I like to see kids for the first time at age 2 when they have all their baby teeth. I will often have moms come in and hold the child in their hands while I look at the child’s teeth. If a child needs a procedure before age 3 or 4 then I will send them to a pediatric dentist.
I love taking care of kids. I also work with the pediatric dentists in town if a child needs a procedure that is outside my expertise.
Our Practice With Pediatric Dentistry
I am not a Pediatric Dentist. However, I can do much with dental care for children as a family dentist: Fillings, dental sealant treatments, preventative care, cleanings, nutrition counseling and orthodontic screening as well as some minor orthodontics and habit therapy.
Tooth Care for Babies
It’s important that parents don’t put kids down with a bottle of milk, breast milk or juice because that will cause those baby teeth to decay as soon at they come in.
If you put a child down with a bottle they are more likely to get ear infections. Sugar in their throat may go up into the Eustachian tube and cause an infection.
The best practice is to never put a baby down with a bottle even when they have no teeth.
I advocate fluoride treatments because statistically they do prevent cavities. We also do fluoride varnish because it lasts a little longer than the fluoride treatment.
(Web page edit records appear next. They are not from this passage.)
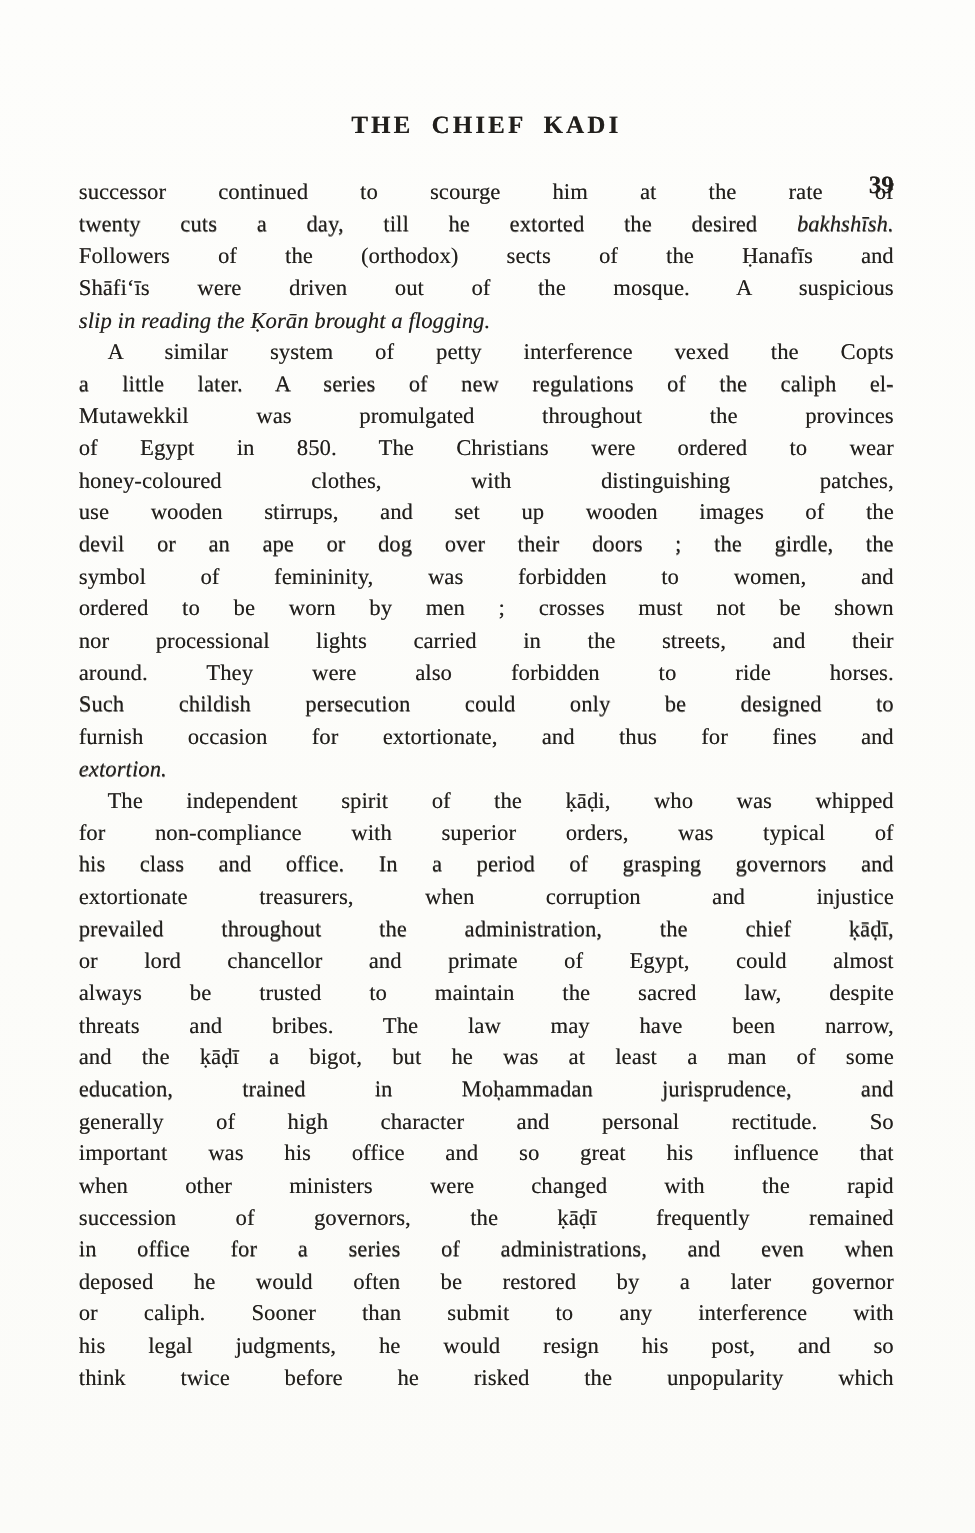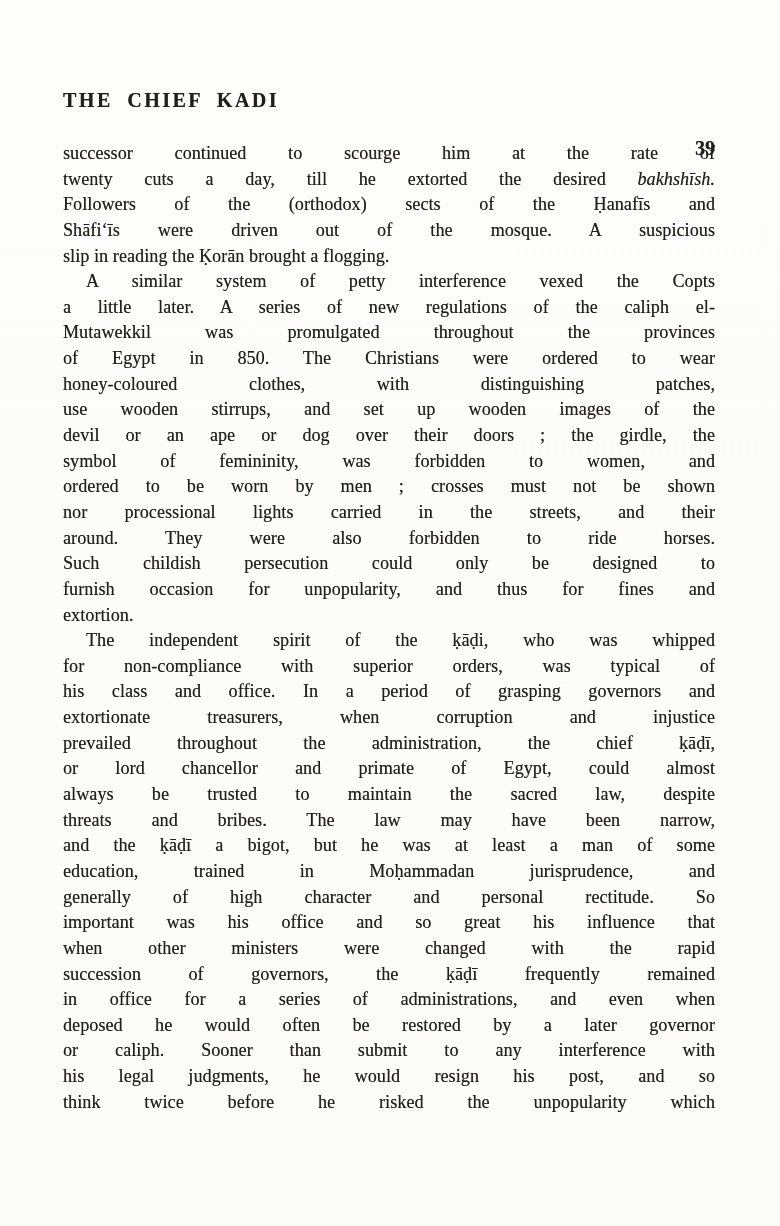"THE CHIEF KADI" .rh-title { text-align: none -> center }
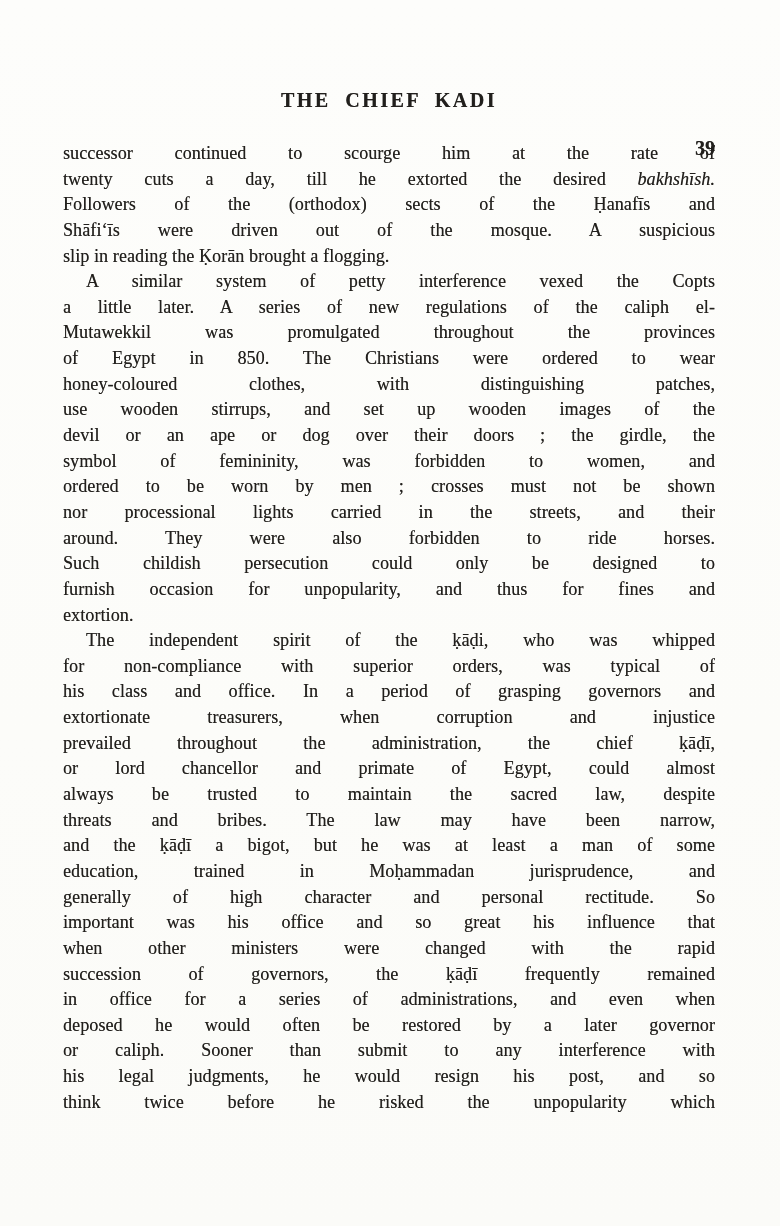"slip in reading the Ḳorān" .line.last { font-style: none -> italic }
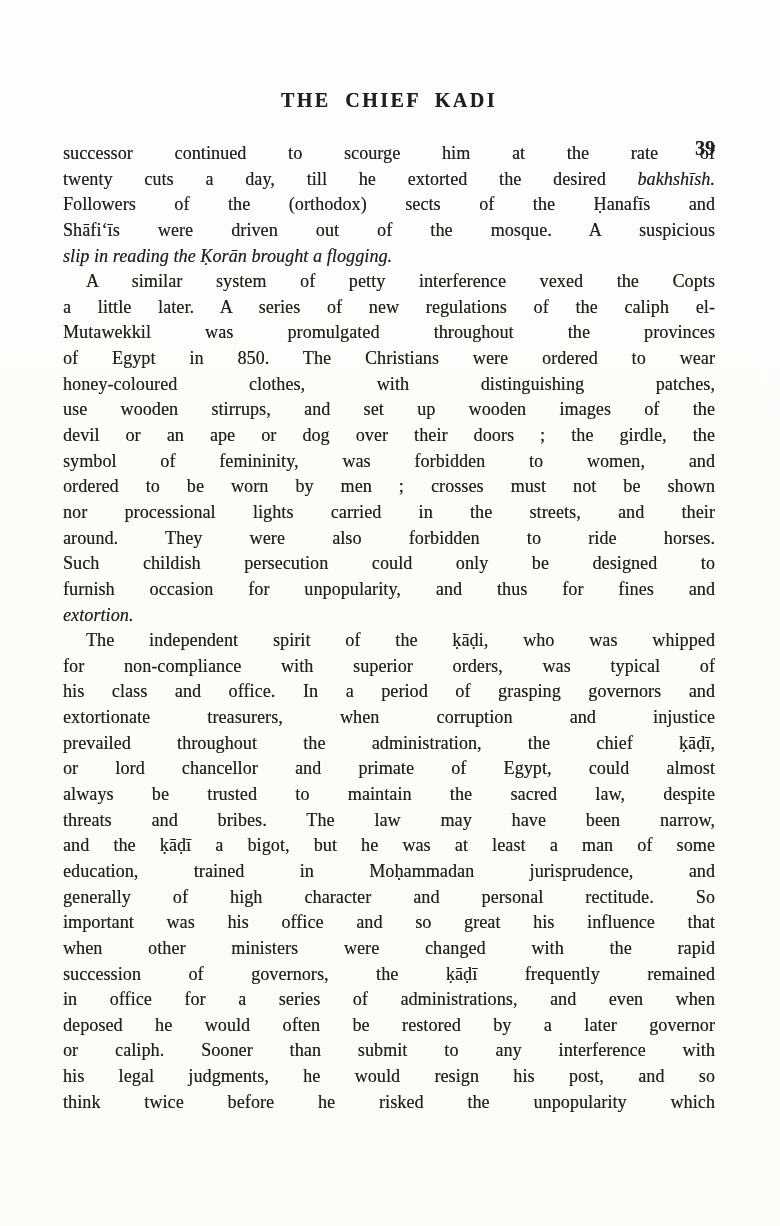"furnish occasion for unpopularity, and" span { text: unpopularity -> extortionate }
Dental sealants are thin plastic coatings that are applied to the grooves on the chewing surfaces of the back teeth to protect them from tooth decay. Most tooth decay in children and teens occurs on these surfaces. Sealants protect the chewing surfaces from tooth decay by keeping germs and food particles out of these grooves.
With a dental sealant treatment we acid etch the tooth when it comes in, put a resin on top of the tooth that flows all the way down into the gum, then expose it to a light. The resin sets up and the surface of the tooth is perfectly smooth, the grooves in the tooth that are likely to get decay are not gone. The sealant may stay up to 20 years.
What we can offer:
- Help with single tooth movements.
- Make appliances which will prevent thumb sucking which pushes back on their teeth causing them to misalign.
Some kids have tongue thrusts; they swallow and push their tongues against their teeth. That will make their front teeth misalign. There is an appliance called a tongue crib that will keep their tongue back.
Palatal expanders can be made for mouth breathers who can’t breathe through their nose. If the mouth is open all the time there are several problems that can occur.
- With the mouth open, there is no resistance from the jaw to keep the teeth from over erupting. It’s a condition often called long face syndrome. The palate will get really high.
- With the mouth open, the facial muscles may cause the palate to be pinched. The upper teeth are supposed to be on the outside of the lower teeth. For people who breathe through their mouth, the palate will be squeezed and those upper teeth will instead fit on the inside of the lower teeth.
A palatal expander will correct those conditions or even prevent them from occurring if caught soon enough. There are other recommendations that can be made to help with mouth breathing depending on the individual.